Before and after images:
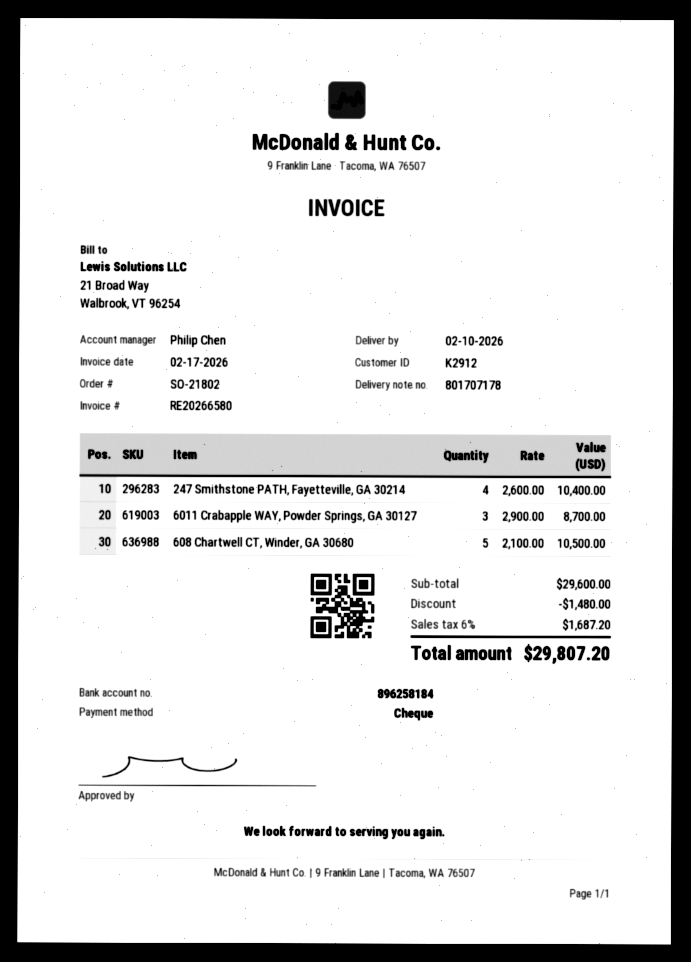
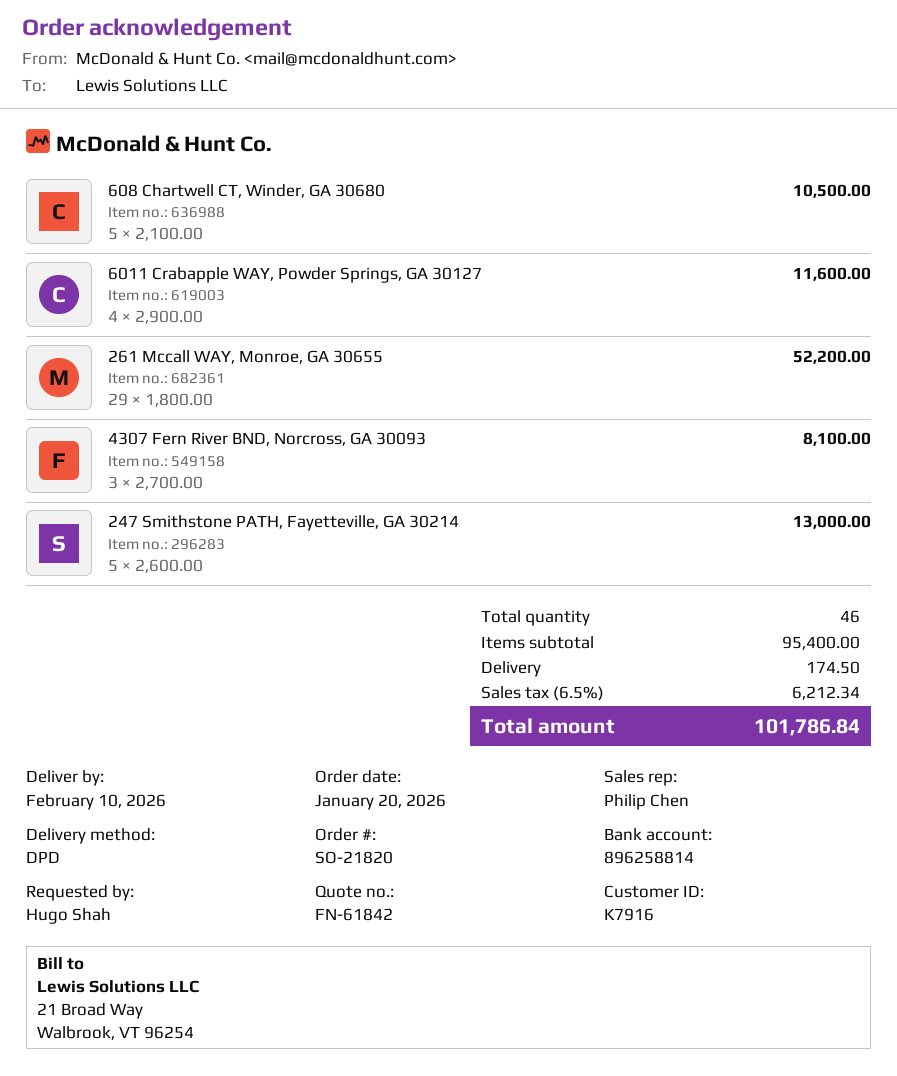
order number: SO-21802 -> SO-21820
customer number: K2912 -> K7916
bank account: 896258184 -> 896258814
247 Smithstone PATH, Fayetteville, GA 30214: 4 x 2600.00 = 10400.00 -> 5 x 2600.00 = 13000.00
6011 Crabapple WAY, Powder Springs, GA 30127: 3 x 2900.00 = 8700.00 -> 4 x 2900.00 = 11600.00
261 Mccall WAY, Monroe, GA 30655: none -> 29 x 1800.00 = 52200.00
4307 Fern River BND, Norcross, GA 30093: none -> 3 x 2700.00 = 8100.00
subtotal: 29600.00 -> 95400.00
discount: 1480.00 -> none
shipping: none -> 174.50
tax: 6% = 1687.20 -> 6.5% = 6212.34
total: 29807.20 -> 101786.84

* ASSIGNED TASK *
Scan the entries above for the string "number" and copy each line that contains it.

* EXERCISE ANSWER *
order number: SO-21802 -> SO-21820
customer number: K2912 -> K7916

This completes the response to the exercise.